Meta wants to build a universal language translator

Deepak Gupta February 23, 2022
Updated 2022/02/23 at 8:46 PM

during a Inside the Lab: Building for the Metaverse with AI Wednesday’s livestream event, Meta CEO Mark Zuckerberg not only laid out his company’s unwavering vision for the future, dubbed the Metaverse. He also revealed that Meta’s research division is working on a universal speech translation system that could streamline user interactions with AI within the company’s digital universe.

“The big goal here is to build a universal model that can incorporate knowledge in all modalities… all the information that is captured through advanced sensors,” said Zuckerberg. “This will allow for a vast scale of predictions, decisions and generation, as well as entirely new architecture training methods and algorithms that can learn from a vast and diverse range of different inputs.”

Zuckerberg noted that Facebook has continually strived to develop technologies that allow more people around the world to access the Internet and is confident that these efforts will also translate to the Metaverse.

“This will be especially important as people start teleporting through virtual worlds and experiencing things with people from different backgrounds,” he continued. “Now, we have a chance to improve the internet and set a new standard where we can all communicate with each other, no matter what language we speak or where we come from. And if we get it right, this is just an example. of how AI can help bring people together on a global scale.”

Meta’s plan is twofold. First, Meta is developing No Language Left Behind, a translation system capable of learning “all languages, even if there isn’t much text available to learn,” according to Zuckerberg. “We are creating a single model that can translate hundreds of languages ​​with state-of-the-art results and most language pairs – everything from Austrian to Uganda to Urdu.”

Second, Meta wants to create a Babelfish AI. “The goal here is instant speech-to-speech translation in all languages, even the most widely spoken; the ability to communicate with anyone in any language,” promised Zuckerberg. “This is a superpower that people have always dreamed of and AI will deliver that in our lives.”

These are big claims from a company whose machine-generated dominance doesn’t extend below the belt line, however Facebook-cum-Meta has a long and broad history of AI development. In the past year alone, the company has announced advances in self-supervised learning techniques, natural language processing, multimodal learning, text-based generation, AI-powered understanding of social norms, and has even built a supercomputer to aid in its machine learning research.

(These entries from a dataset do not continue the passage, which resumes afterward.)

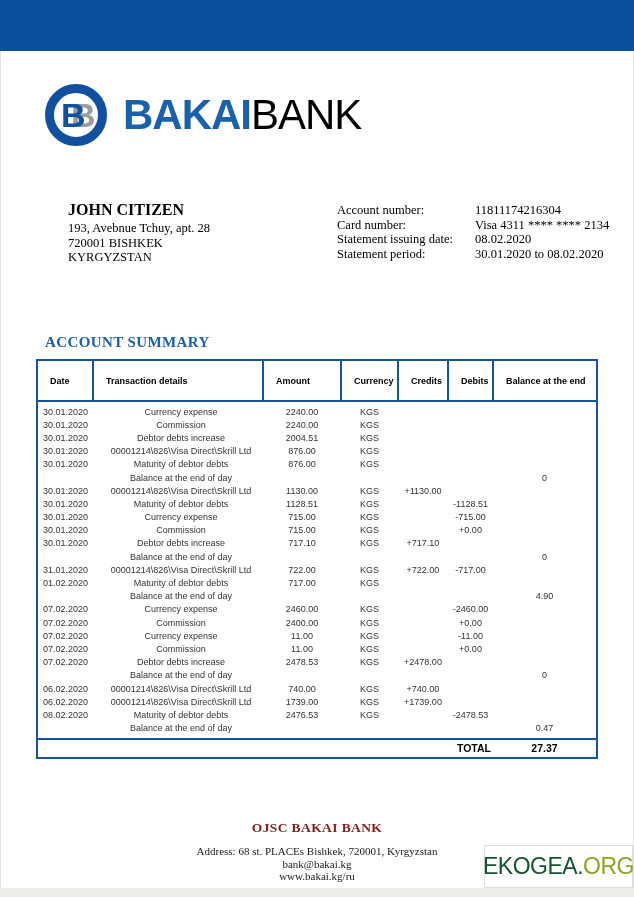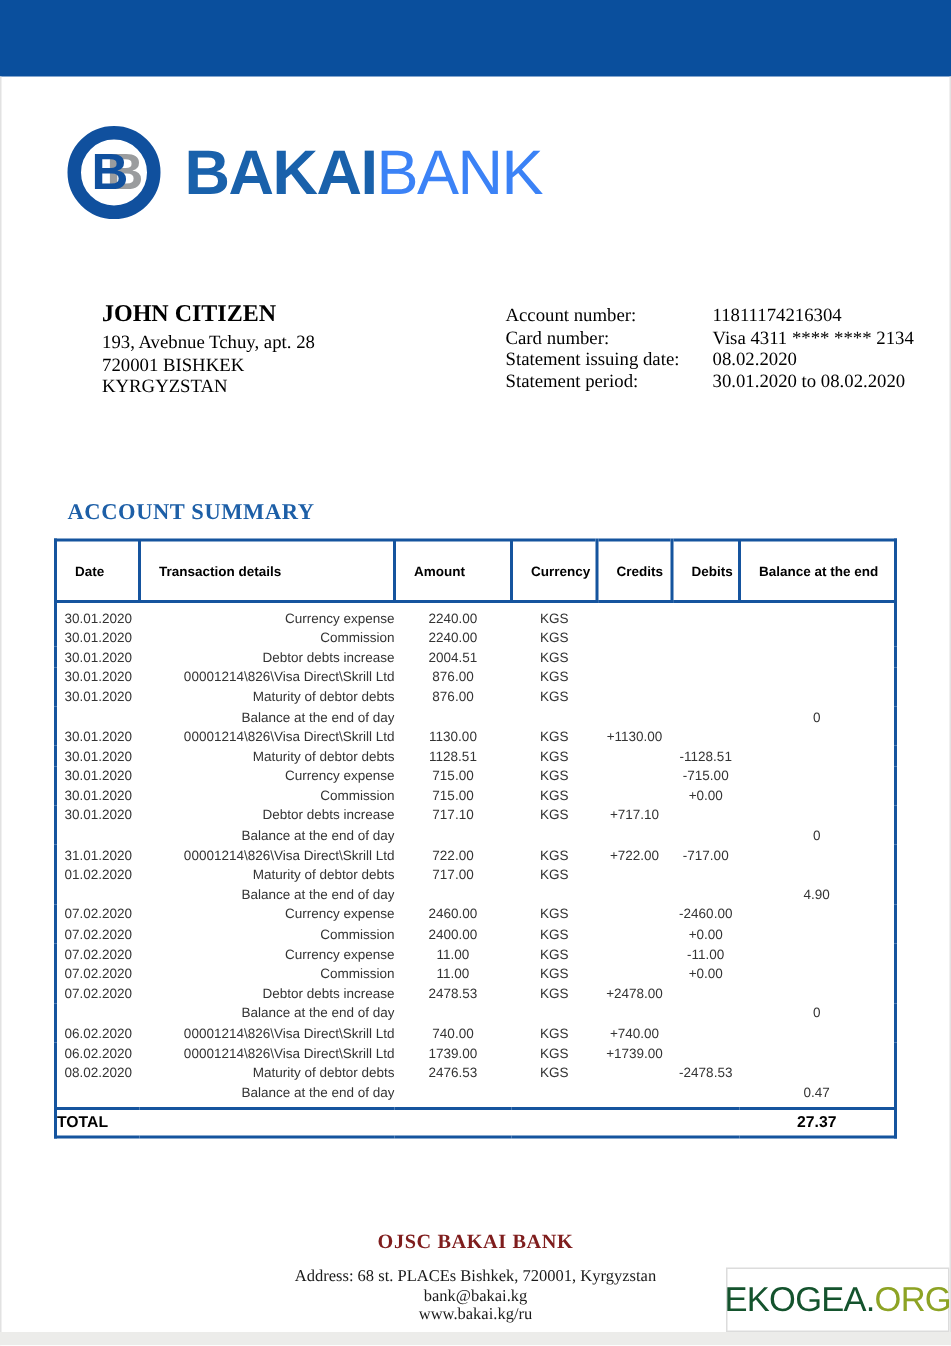--- a/index.html
+++ b/index.html
@@ -20,7 +20,7 @@
   .logo-mark .b-blue { left:7px; color:#10509e; }
   .logo-text { margin-left:16px; font-family:"Liberation Sans", sans-serif; font-size:42px; line-height:42px; white-space:nowrap; }
   .logo-text .bakai { font-weight:bold; color:#1961ab; letter-spacing:-1px; }
-  .logo-text .bank  { font-weight:normal; color:#3b82f6; letter-spacing:-1px; }
+  .logo-text .bank  { font-weight:normal; color:#000000; letter-spacing:-1px; }
 
   
   .customer { position:absolute; left:68px; top:201px; color:#000; }

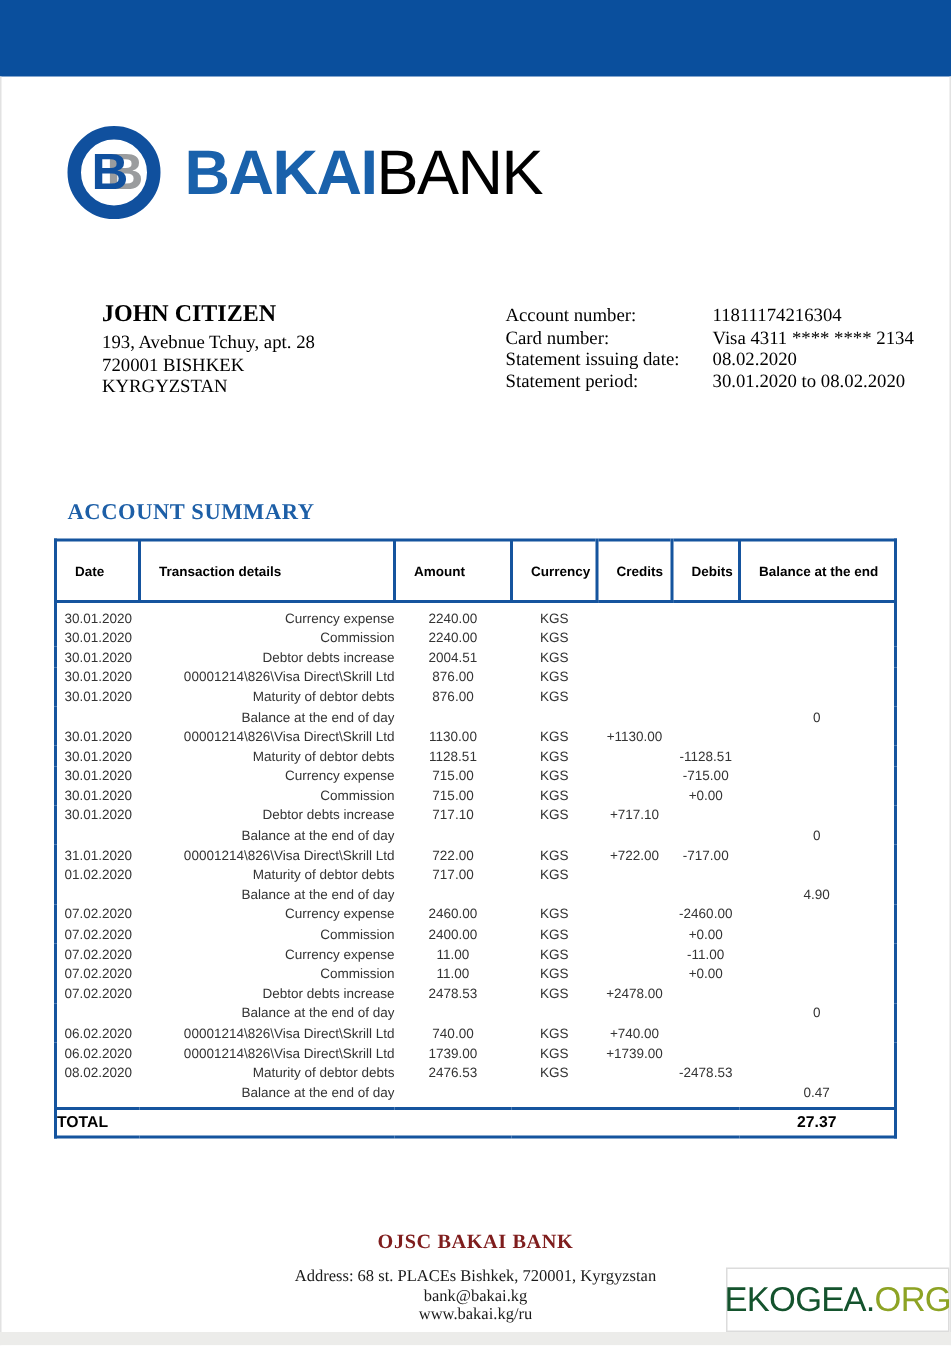--- a/index.html
+++ b/index.html
@@ -53,7 +53,7 @@
   }
   table.summary tbody tr:first-child td { padding-top:3px; }
   table.summary tbody tr:last-child td { padding-bottom:3px; }
-  table.summary td.col-details { text-align:right; padding-left:6px; }
+  table.summary td.col-details { text-align:center; padding-left:6px; }
   table.summary tfoot td {
     font-family:"Liberation Sans", sans-serif; font-weight:bold; font-size:10.5px; color:#000;
     border-top:2px solid #15549e; height:17px; padding:0;

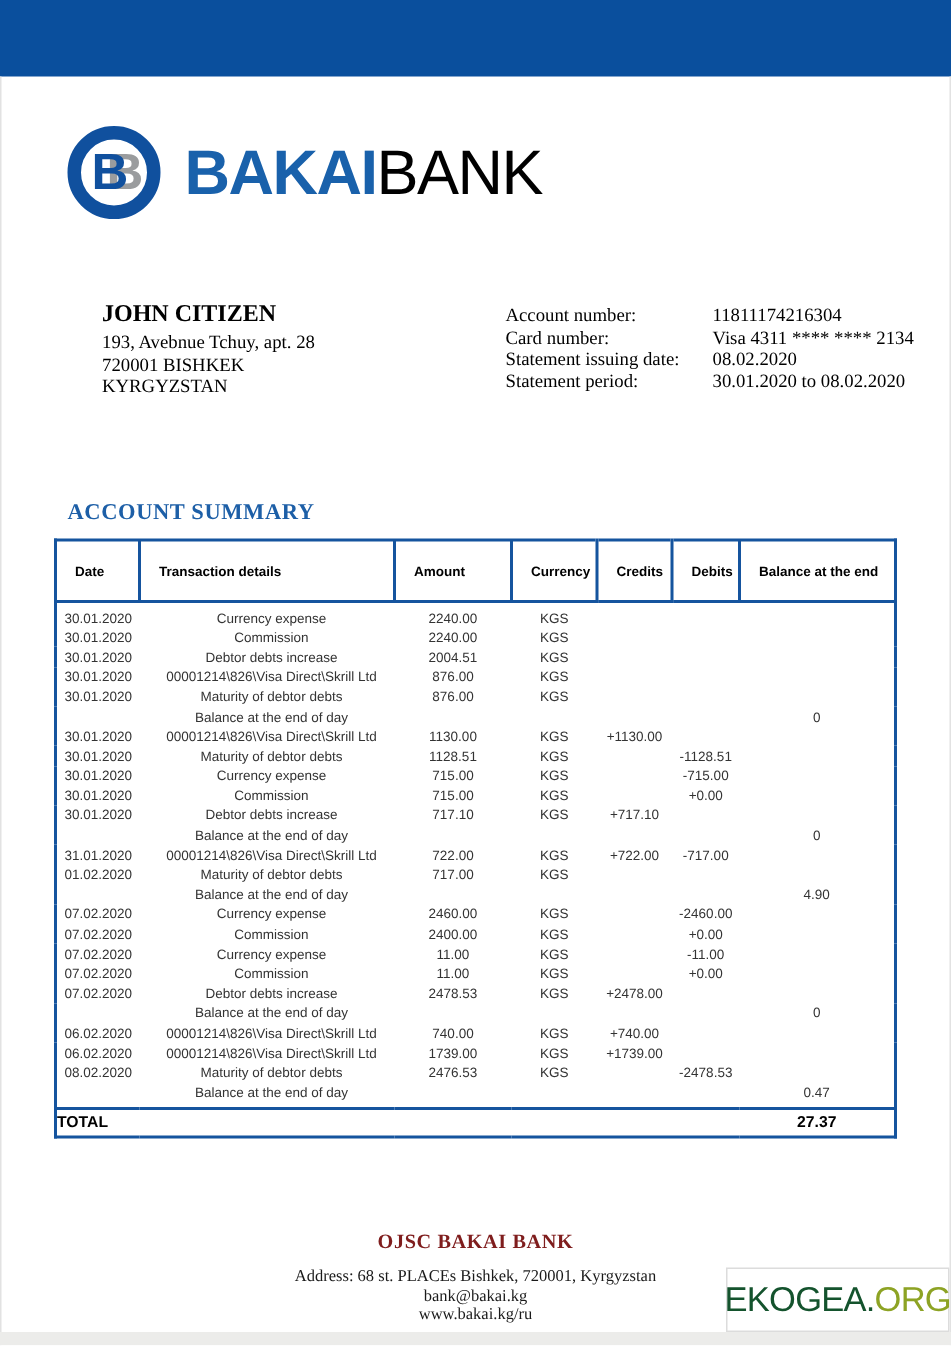--- a/index.html
+++ b/index.html
@@ -58,7 +58,7 @@
     font-family:"Liberation Sans", sans-serif; font-weight:bold; font-size:10.5px; color:#000;
     border-top:2px solid #15549e; height:17px; padding:0;
   }
-  table.summary td.total-label { text-align:left; padding-right:2px; }
+  table.summary td.total-label { text-align:right; padding-right:2px; }
   table.summary td.total-value { text-align:center; }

The company still faces the big hurdle of data scarcity. “Machine translation (MT) systems for text translations often rely on learning millions of sentences of annotated data,” Facebook AI Research wrote in a blog post from wednesday. “Because of this, MT systems capable of high-quality translations were developed for just a few languages ​​that dominate the web.”

Translating between two non-English languages ​​is even more challenging, according to the FAIR team. Most MT systems first convert one language to text and then translate it into the second language before converting the text back to speech. This slows down the translation process and creates an over-reliance on the written word, limiting the effectiveness of these systems for primarily spoken languages. Direct speech-to-speech systems like the one Meta is working on would not be harmed in this way, resulting in a faster and more efficient translation process.